─── Records for the exercise

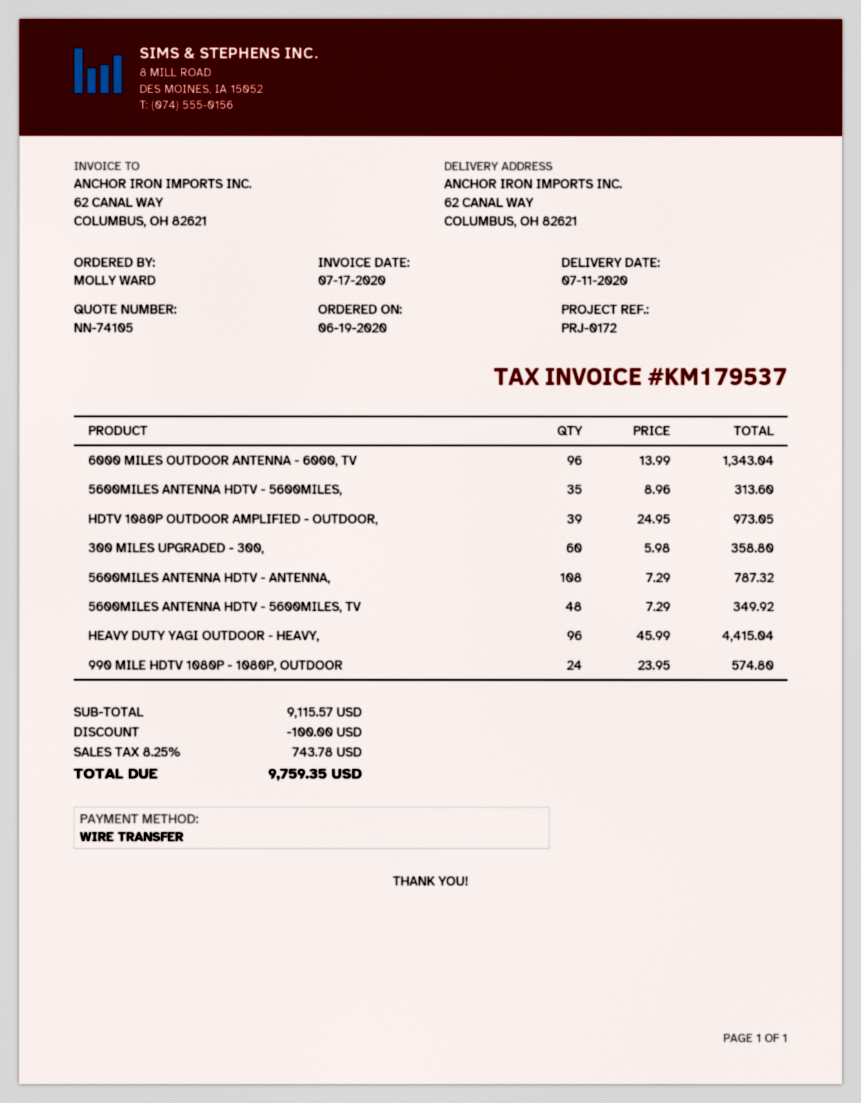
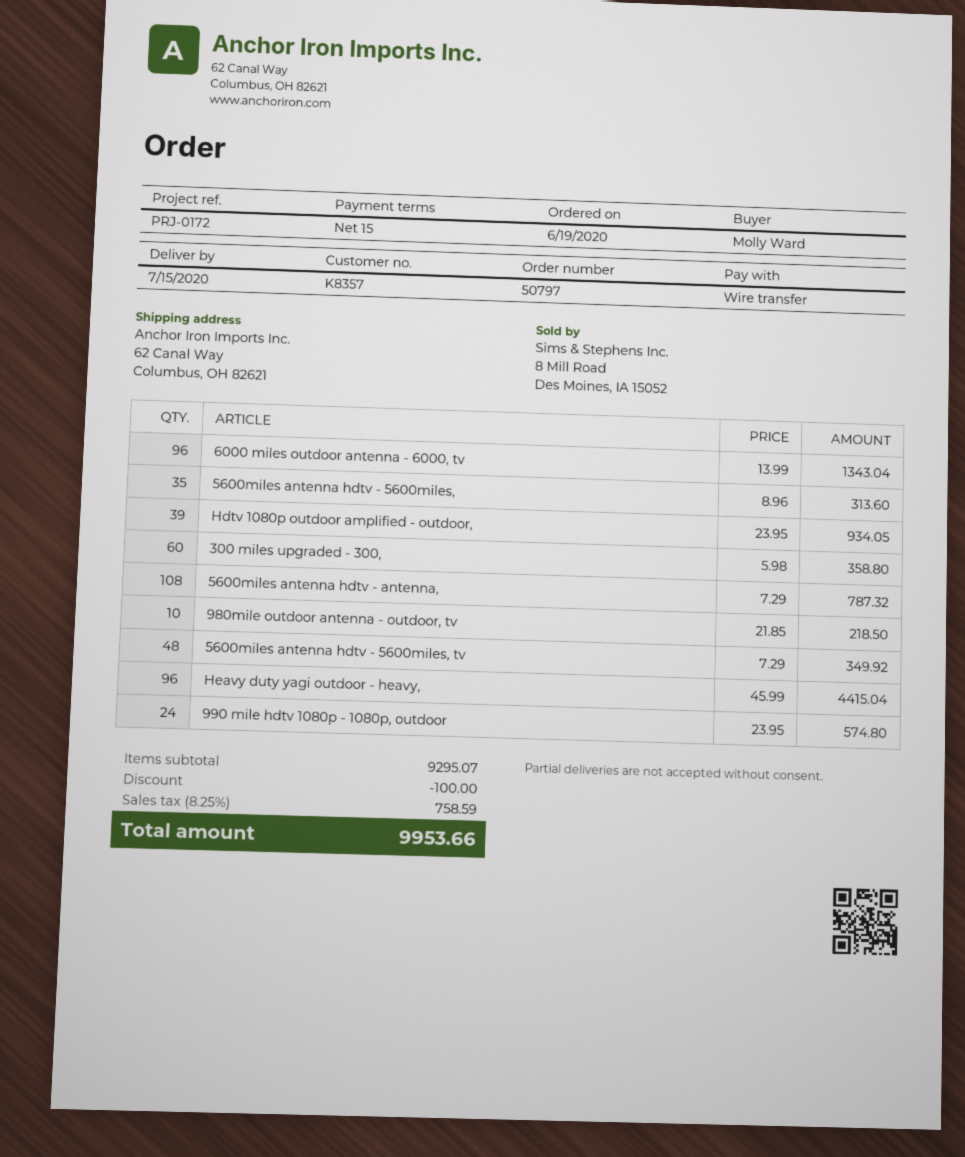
delivery date: 2020-07-11 -> 2020-07-15
HDTV 1080P OUTDOOR AMPLIFIED - OUTDOOR,: 39 x 24.95 = 973.05 -> 39 x 23.95 = 934.05
980mile outdoor antenna - outdoor, tv: none -> 10 x 21.85 = 218.50
subtotal: 9115.57 -> 9295.07
tax: 8.25% = 743.78 -> 8.25% = 758.59
total: 9759.35 -> 9953.66

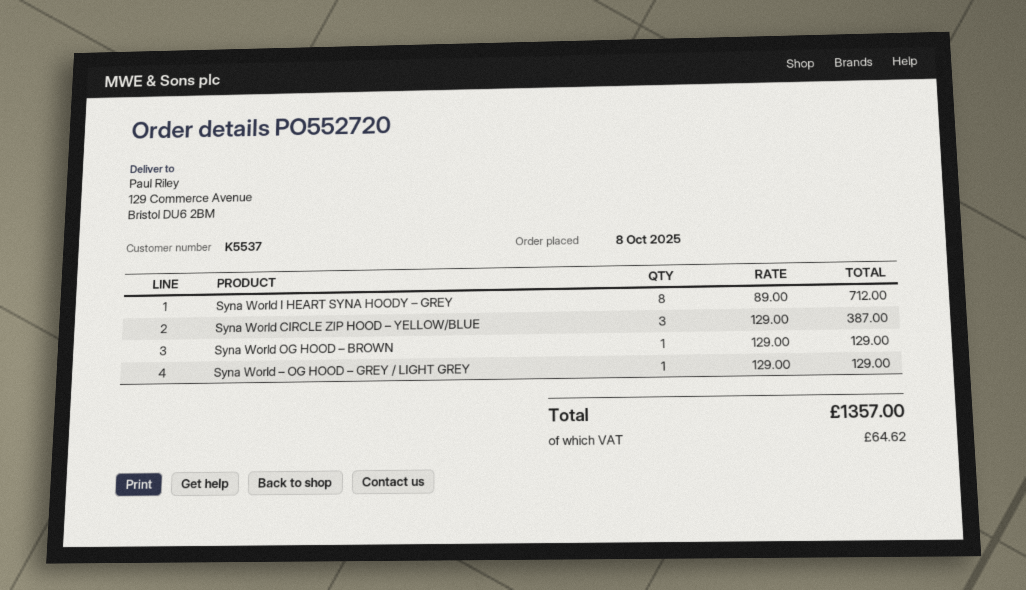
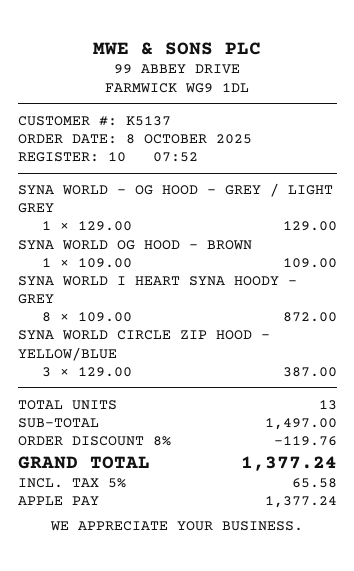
customer number: K5537 -> K5137
Syna World I HEART SYNA HOODY – GREY: 8 x 89.00 = 712.00 -> 8 x 109.00 = 872.00
Syna World OG HOOD – BROWN: 1 x 129.00 = 129.00 -> 1 x 109.00 = 109.00
discount: none -> 8% = 119.76
tax: 64.62 -> 65.58
total: 1357.00 -> 1377.24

──────

What you are asked to do
Transcribe exactly the lines from the one containing "980mile outdoor antenna" through the last line of the records above, and nothing else. Leave out the pictures.

Exercise result
980mile outdoor antenna - outdoor, tv: none -> 10 x 21.85 = 218.50
subtotal: 9115.57 -> 9295.07
tax: 8.25% = 743.78 -> 8.25% = 758.59
total: 9759.35 -> 9953.66

customer number: K5537 -> K5137
Syna World I HEART SYNA HOODY – GREY: 8 x 89.00 = 712.00 -> 8 x 109.00 = 872.00
Syna World OG HOOD – BROWN: 1 x 129.00 = 129.00 -> 1 x 109.00 = 109.00
discount: none -> 8% = 119.76
tax: 64.62 -> 65.58
total: 1357.00 -> 1377.24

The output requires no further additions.